Problem description =
Could you filter the records below down to the lines that include the word "border"?

*** Opening Records supplied ***

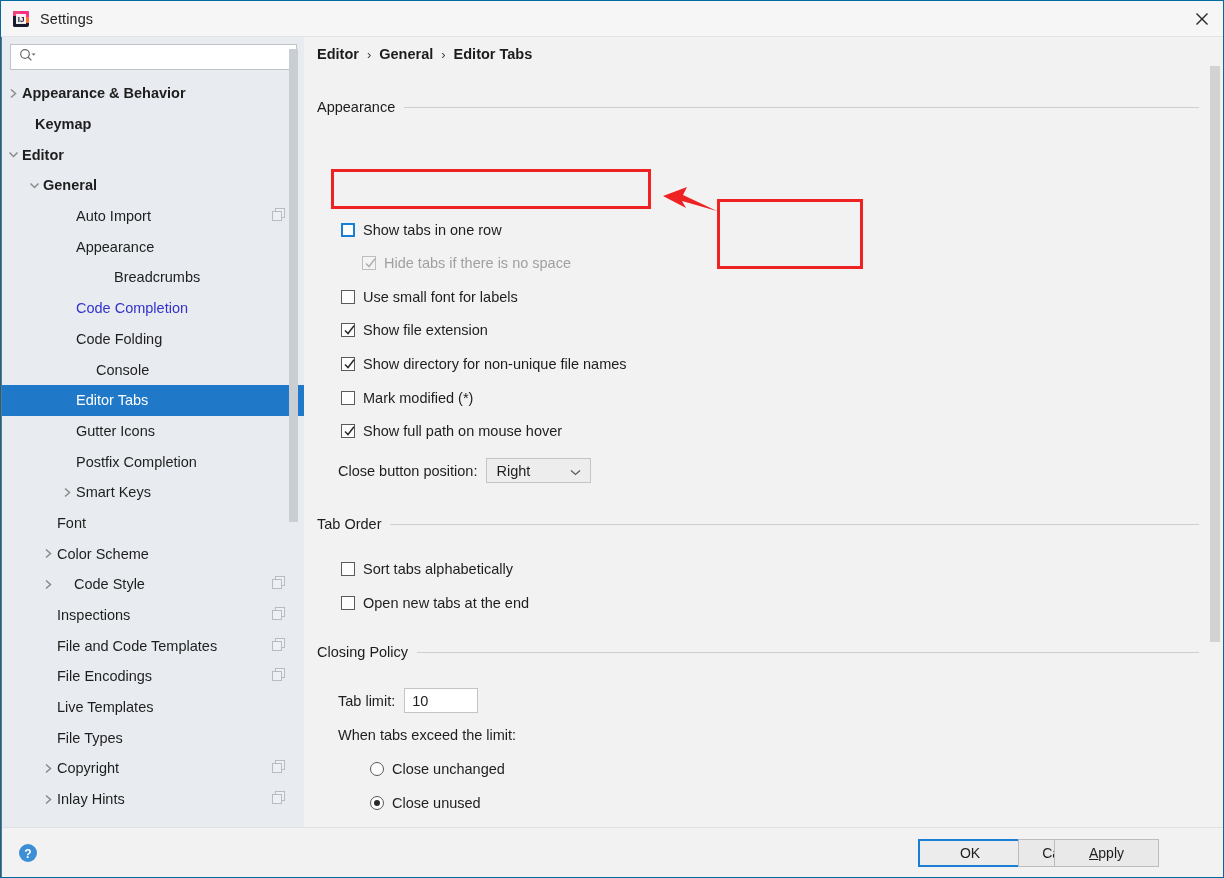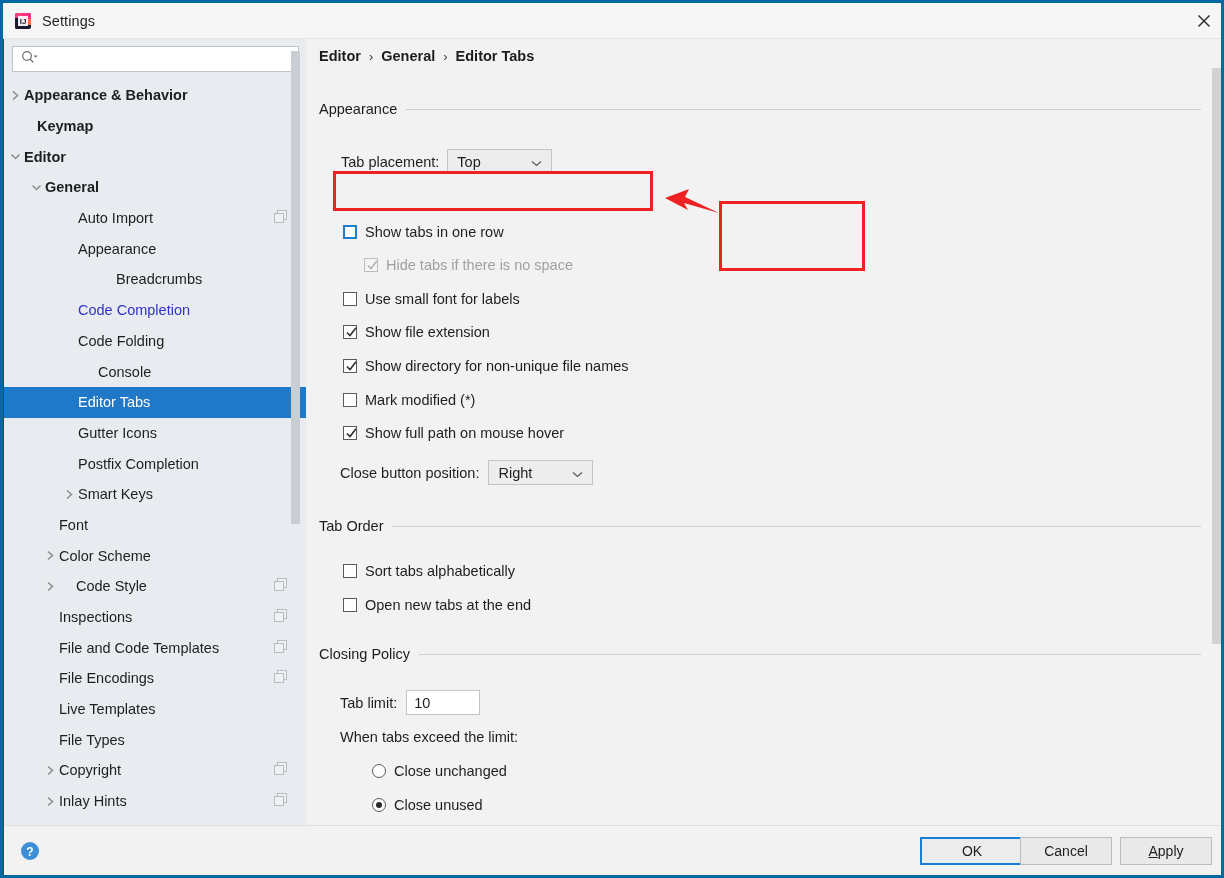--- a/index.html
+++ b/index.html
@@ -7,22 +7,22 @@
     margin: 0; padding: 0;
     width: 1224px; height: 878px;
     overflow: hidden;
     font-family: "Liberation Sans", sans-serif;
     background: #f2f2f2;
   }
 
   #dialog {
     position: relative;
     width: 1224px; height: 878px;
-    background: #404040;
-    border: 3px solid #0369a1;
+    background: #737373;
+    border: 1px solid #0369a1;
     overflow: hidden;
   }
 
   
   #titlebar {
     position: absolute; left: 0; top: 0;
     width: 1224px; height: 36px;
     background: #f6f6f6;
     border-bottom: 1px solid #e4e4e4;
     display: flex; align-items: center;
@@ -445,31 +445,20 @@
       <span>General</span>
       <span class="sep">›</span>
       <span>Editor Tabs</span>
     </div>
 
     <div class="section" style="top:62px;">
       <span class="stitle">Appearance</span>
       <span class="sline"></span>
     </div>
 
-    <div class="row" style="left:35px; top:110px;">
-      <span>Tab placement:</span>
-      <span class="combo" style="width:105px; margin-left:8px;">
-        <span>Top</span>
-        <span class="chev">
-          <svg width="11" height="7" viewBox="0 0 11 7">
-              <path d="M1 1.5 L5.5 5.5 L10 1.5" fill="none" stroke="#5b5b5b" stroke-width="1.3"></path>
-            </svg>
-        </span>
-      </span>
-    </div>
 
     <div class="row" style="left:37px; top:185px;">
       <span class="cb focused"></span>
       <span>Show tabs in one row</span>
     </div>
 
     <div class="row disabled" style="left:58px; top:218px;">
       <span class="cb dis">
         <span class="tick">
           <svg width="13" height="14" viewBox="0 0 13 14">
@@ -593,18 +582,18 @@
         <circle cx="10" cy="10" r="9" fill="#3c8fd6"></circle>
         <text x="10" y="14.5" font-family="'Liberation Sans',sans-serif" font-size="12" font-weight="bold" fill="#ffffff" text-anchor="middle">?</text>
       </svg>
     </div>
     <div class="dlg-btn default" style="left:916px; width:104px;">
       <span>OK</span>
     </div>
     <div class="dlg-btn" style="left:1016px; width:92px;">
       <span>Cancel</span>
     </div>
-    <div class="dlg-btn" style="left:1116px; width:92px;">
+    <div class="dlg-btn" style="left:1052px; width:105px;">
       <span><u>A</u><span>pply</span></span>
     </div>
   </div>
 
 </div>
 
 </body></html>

*** Closing Records supplied ***

Task output =
-    border: 3px solid #0369a1;
+    border: 1px solid #0369a1;
     border-bottom: 1px solid #e4e4e4;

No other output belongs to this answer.